ByteDance purchased tens of thousands of Iluvatar CoreX AI processors. The TikTok owner is pivoting from Nvidia to second-tier Chinese chipmakers for cloud AI workloads.
Key facts
- ByteDance bought tens of thousands of Iluvatar CoreX AI processors.
- Iluvatar is a Shanghai-based second-tier Chinese chipmaker.
- Five tier-two chipmakers are competing for ByteDance cloud orders.
- US export restrictions created the void from Nvidia.
- Huawei and Cambricon are the dominant domestic alternatives.
ByteDance quietly bought tens of thousands of AI processors from Shanghai-based Iluvatar CoreX at a favourable price, according to two sources familiar with the matter per the SCMP report. The company is also in talks with several other domestic chipmakers for potential orders, the sources said.
Beijing-based ByteDance is considering turning to a handful of so-called tier-two chipmakers — smaller rivals to Huawei Technologies and Cambricon Technologies — for its cloud infrastructure. Analysts identified Biren Technology, MetaX Integrated Circuits, Iluvatar CoreX, Moore Threads Technology and Enflame Technology as suppliers in this group. Iluvatar CoreX is in pole position, analysts say, as one of China's largest cloud service providers accelerates its shift toward domestic semiconductors amid US export restrictions that have left a void from Nvidia.
Why Iluvatar Won the First Batch
Iluvatar CoreX secured the initial order due to a combination of competitive pricing and the ability to deliver tens of thousands of units at scale — a threshold that other tier-two players have struggled to meet. ByteDance did not disclose the exact number of processors purchased or the total value of the deal. The company and Iluvatar did not immediately respond to requests for comment.
The broader context: ByteDance is spending billions on AI infrastructure, and the Iluvatar order represents a concrete signal that Beijing's push for domestic chip adoption is translating into real procurement decisions. Nvidia, which dominated China's AI chip market before US export controls, has seen its shipments restricted, creating an opening that Huawei's Ascend line has partially filled. Now second-tier players are getting a look-in.
The Competitive Landscape
Huawei and Cambricon remain the dominant domestic options, but their chips are often allocated to state-linked projects or carry high prices. Tier-two chipmakers offer lower-cost alternatives, though they face questions about performance parity with Nvidia's H100 and Blackwell series. The Iluvatar order validates that at least one second-tier supplier can deliver at cloud scale — a critical test for the rest of the cohort.
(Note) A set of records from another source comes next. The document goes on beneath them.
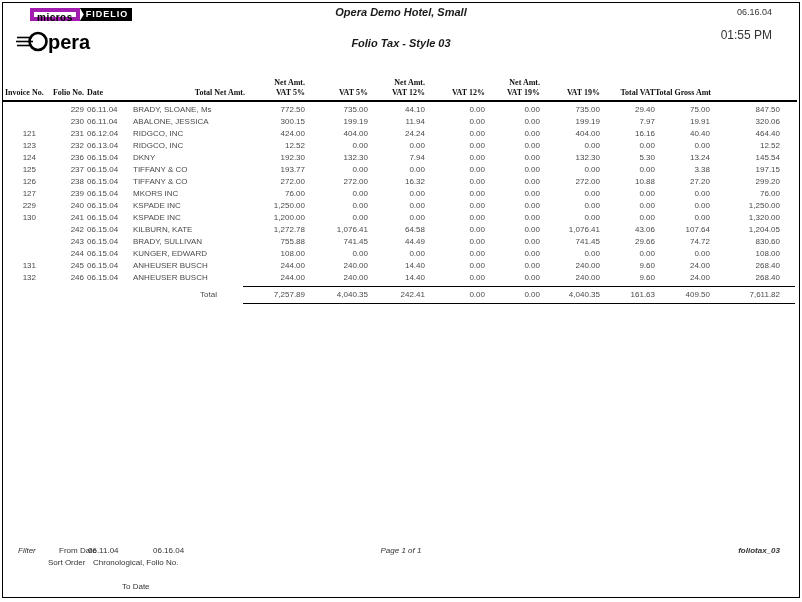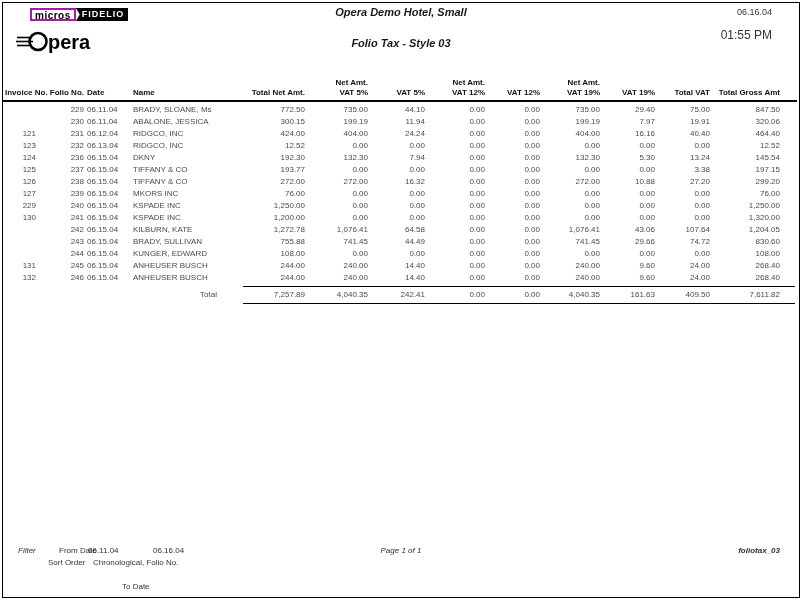--- a/index.html
+++ b/index.html
@@ -12,32 +12,32 @@
   
   .hotel-name{position:absolute;top:6px;left:0;width:100%;text-align:center;
     font-size:11px;font-weight:bold;font-style:italic;}
   .report-title{position:absolute;top:37px;left:0;width:100%;text-align:center;
     font-size:11px;font-weight:bold;font-style:italic;}
   .print-date{position:absolute;top:7px;right:30px;font-size:9px;color:#333;}
   .print-time{position:absolute;top:28px;right:30px;font-size:12px;color:#333;}
 
   
   .mf-logo{position:absolute;left:30px;top:8px;display:flex;align-items:stretch;height:13px;}
-  .mf-micros{background:#fff;border:2px solid #a21caf;color:#000;font-weight:bold;
+  .mf-micros{background:#fff;border:4px solid #a21caf;color:#000;font-weight:bold;
     font-size:10px;padding:0 3px;line-height:11px;letter-spacing:0.5px;}
   .mf-fidelio{background:#000;color:#fff;font-weight:bold;
     font-size:9px;padding:0 4px 0 6px;line-height:13px;letter-spacing:1px;
     clip-path:polygon(0 0,100% 0,100% 100%,0 100%,4px 50%);}
   .opera-logo{position:absolute;left:16px;top:28px;}
 
   
   .grid-row{display:grid;grid-template-columns:40px 44px 48px 113px 60px 63px 57px 60px 55px 60px 55px 55px 70px;}
   .thead{position:absolute;left:0;top:68px;width:780px;}
   .thead .hcell{display:flex;flex-direction:column;justify-content:flex-end;height:30px;
-    font-size:8px;font-weight:bold;color:#111;line-height:1.25;white-space:nowrap;}
+    font-size:8px;font-weight:bold;color:#111;line-height:1.25;white-space:nowrap;font-family:Liberation Serif, serif;}
   .tbody{position:absolute;left:0;top:104px;width:780px;}
   .trow{height:12px;}
   .cell{font-size:8px;color:#4a4a4a;white-space:nowrap;line-height:12px;}
   
   .c0{text-align:right;padding-right:4px;}
   .c1{text-align:right;}
   .c2{text-align:left;padding-left:3px;}
   .c3{text-align:left;padding-left:1px;}
   .c4,.c5,.c6,.c7,.c8,.c9,.c10,.c11,.c12{text-align:right;}
   .thead .c0{text-align:left;padding-left:5px;}
@@ -83,24 +83,20 @@
       <div></div>
       <div>Invoice No.</div>
     </div>
     <div class="hcell c1">
       <div></div>
       <div>Folio No.</div>
     </div>
     <div class="hcell c2">
       <div></div>
       <div>Date</div>
-    </div>
-    <div class="hcell c3">
-      <div></div>
-      <div>Name</div>
     </div>
     <div class="hcell c4">
       <div></div>
       <div>Total Net Amt.</div>
     </div>
     <div class="hcell c5">
       <div>Net Amt.</div>
       <div>VAT 5%</div>
     </div>
     <div class="hcell c6">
ByteDance's move mirrors a broader industry trend: Chinese hyperscalers are diversifying chip supply to reduce reliance on any single vendor, domestic or foreign. Tencent and Alibaba have made similar overtures to domestic chip startups, but ByteDance's scale — it operates one of the world's largest cloud and AI training fleets — makes its procurement decisions particularly consequential.
What to watch
Watch for ByteDance to disclose additional orders from other tier-two chipmakers in Q3 2026. Iluvatar's ability to scale further — and whether competitors like Biren or Moore Threads secure follow-on deals — will signal whether this is a one-off or the start of a permanent shift in China's AI chip supply chain.